◆ Required work
Print every entry again exactly, with no pictures.

◆ Recorded data
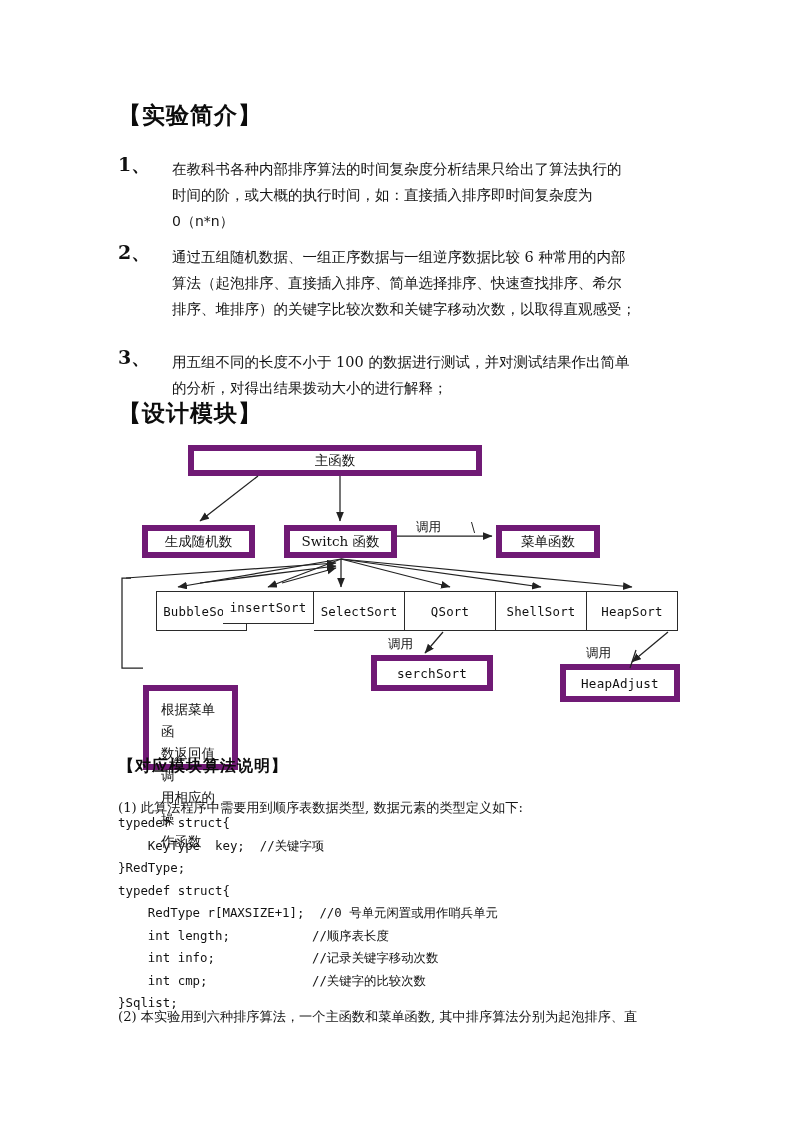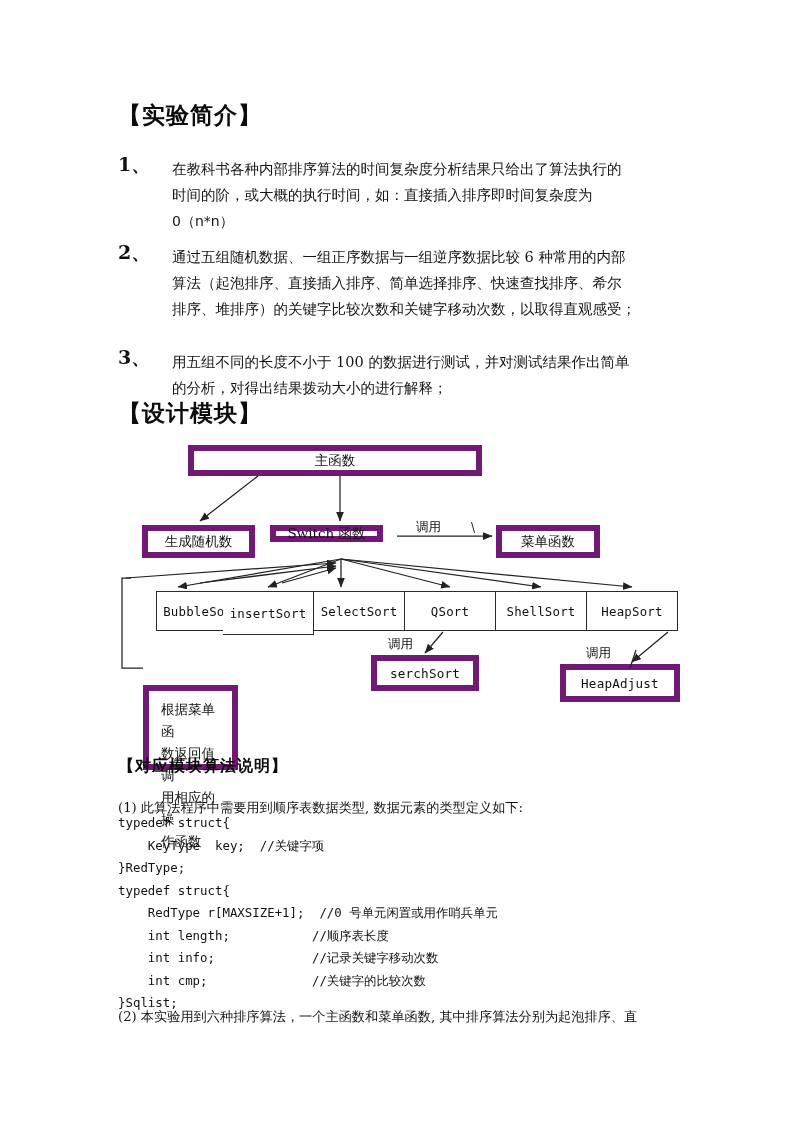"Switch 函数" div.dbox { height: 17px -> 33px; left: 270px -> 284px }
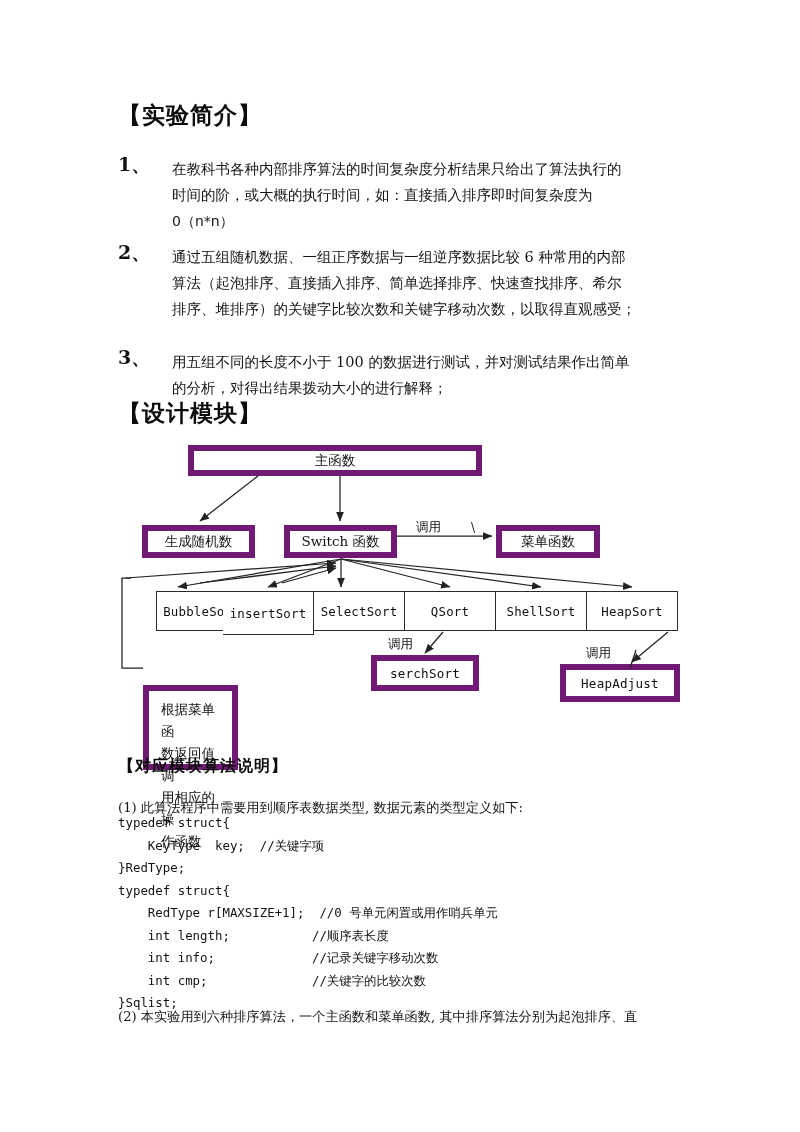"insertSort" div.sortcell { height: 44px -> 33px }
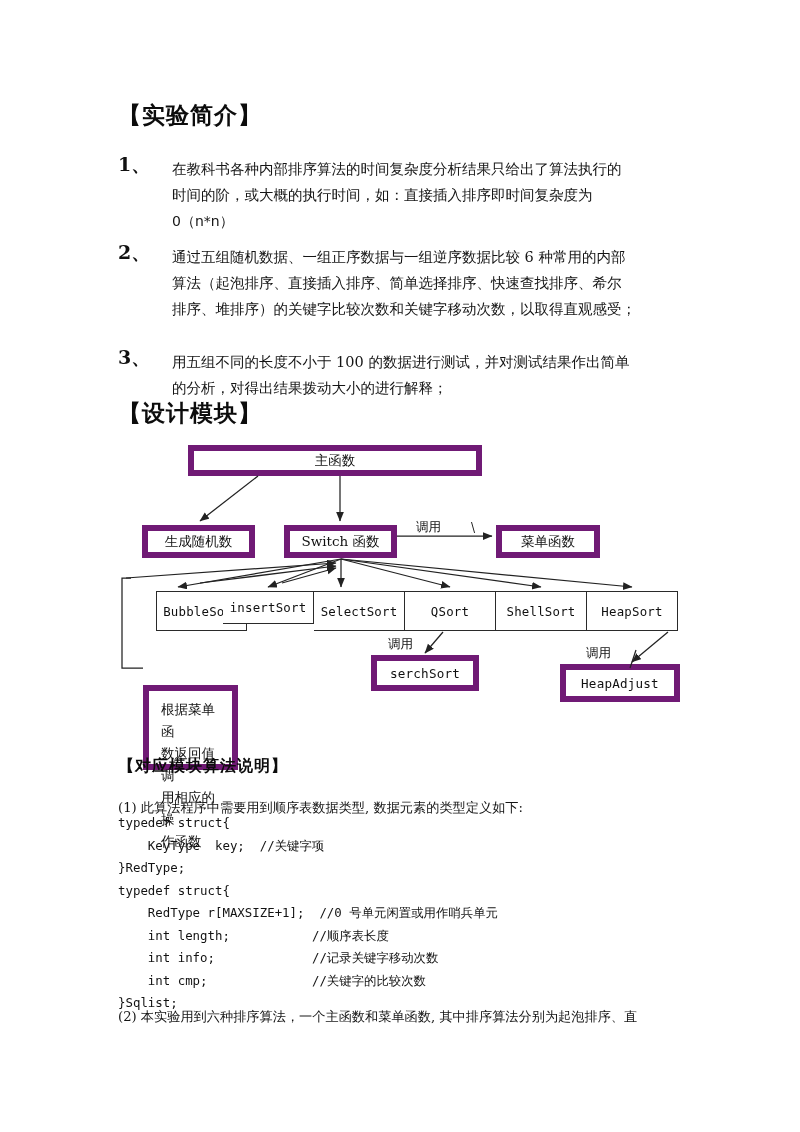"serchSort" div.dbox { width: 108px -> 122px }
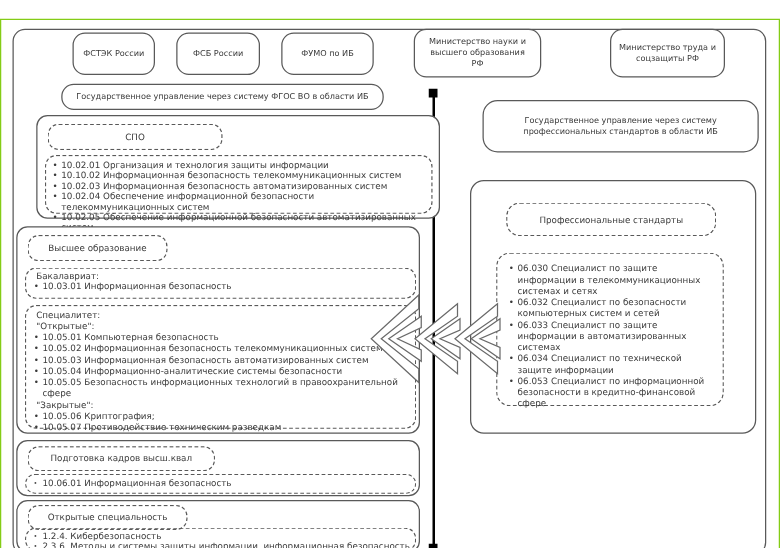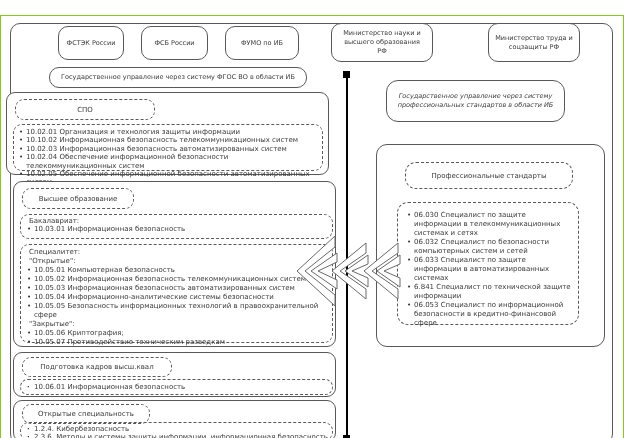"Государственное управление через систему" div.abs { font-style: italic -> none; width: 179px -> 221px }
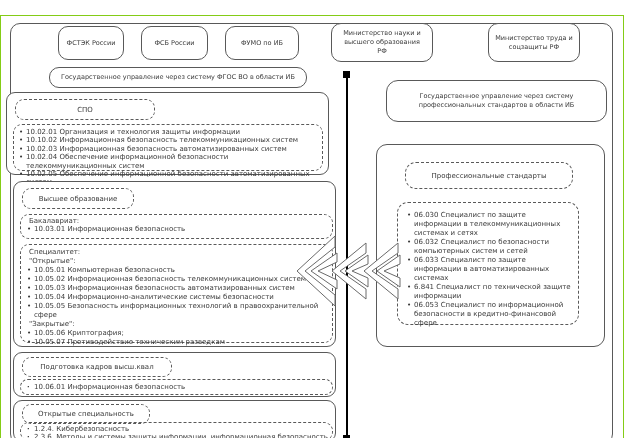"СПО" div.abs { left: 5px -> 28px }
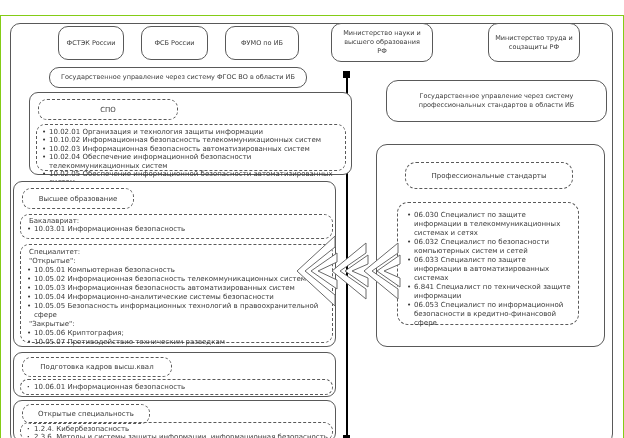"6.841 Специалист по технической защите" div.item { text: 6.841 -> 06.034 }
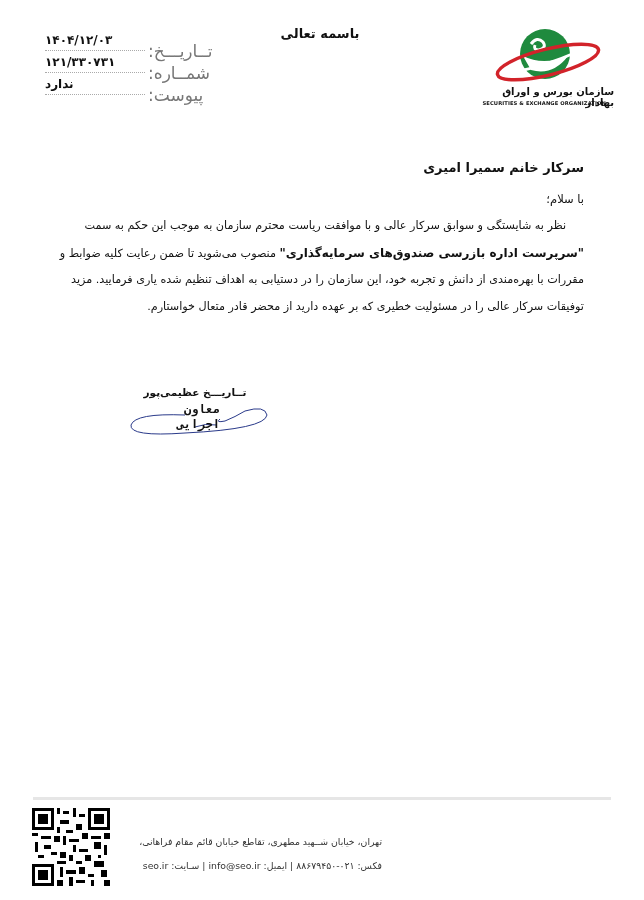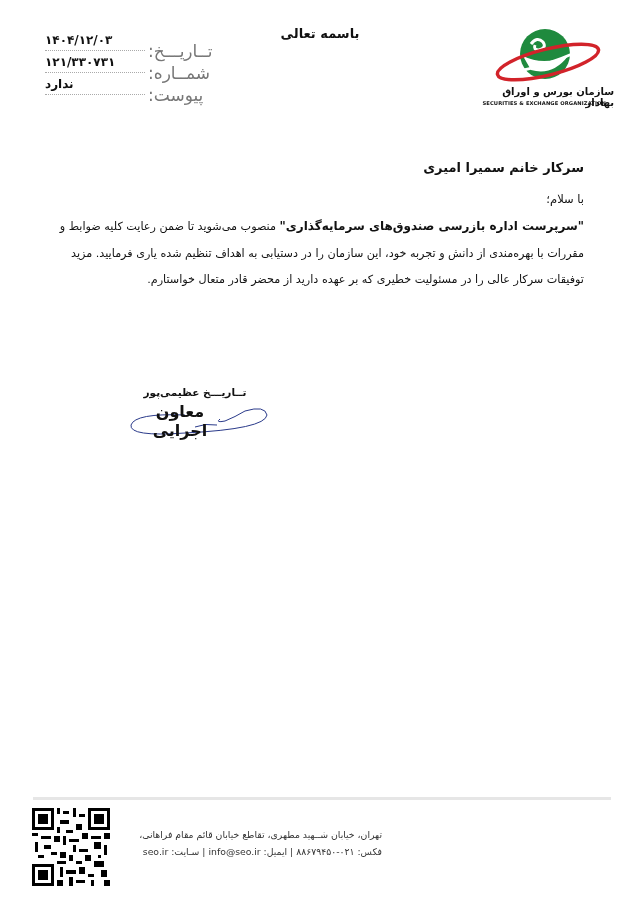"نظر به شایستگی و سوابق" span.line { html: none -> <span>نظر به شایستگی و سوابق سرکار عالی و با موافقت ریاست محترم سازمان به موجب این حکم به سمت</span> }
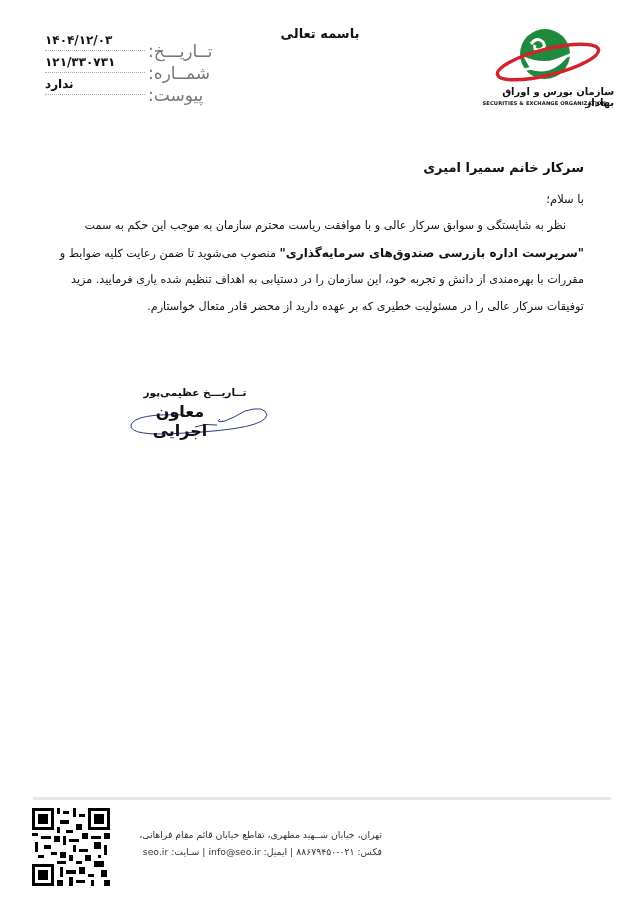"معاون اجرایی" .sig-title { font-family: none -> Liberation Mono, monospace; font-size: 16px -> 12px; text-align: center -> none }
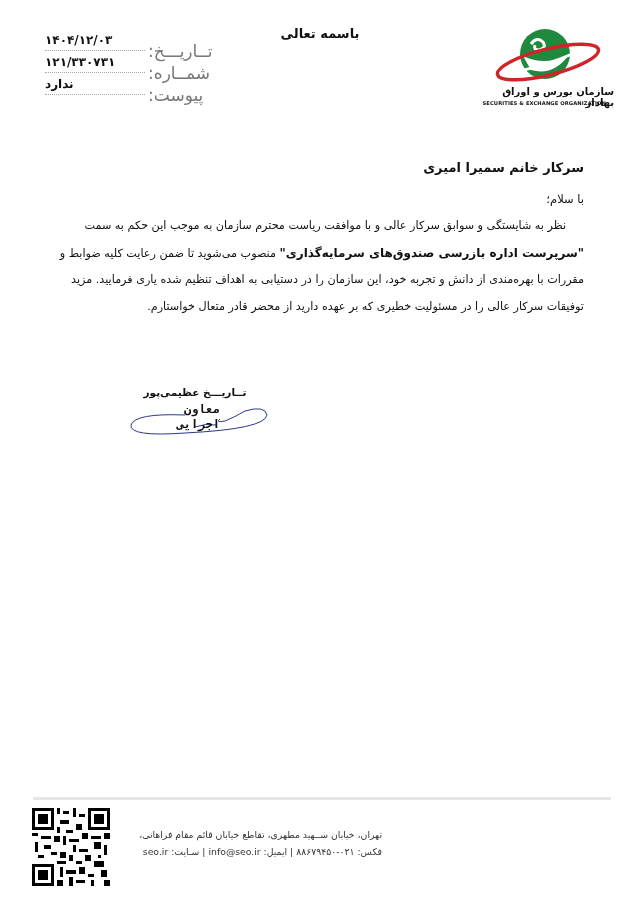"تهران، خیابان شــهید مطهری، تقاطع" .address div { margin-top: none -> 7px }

◆ Answer space
"Switch 函数" div.dbox { height: 17px -> 33px; left: 270px -> 284px }
"insertSort" div.sortcell { height: 44px -> 33px }
"serchSort" div.dbox { width: 108px -> 122px }
"Государственное управление через систему" div.abs { font-style: italic -> none; width: 179px -> 221px }
"СПО" div.abs { left: 5px -> 28px }
"6.841 Специалист по технической защите" div.item { text: 6.841 -> 06.034 }
"نظر به شایستگی و سوابق" span.line { html: none -> <span>نظر به شایستگی و سوابق سرکار عالی و با موافقت ریاست محترم سازمان به موجب این حکم به سمت</span> }
"معاون اجرایی" .sig-title { font-family: none -> Liberation Mono, monospace; font-size: 16px -> 12px; text-align: center -> none }
"تهران، خیابان شــهید مطهری، تقاطع" .address div { margin-top: none -> 7px }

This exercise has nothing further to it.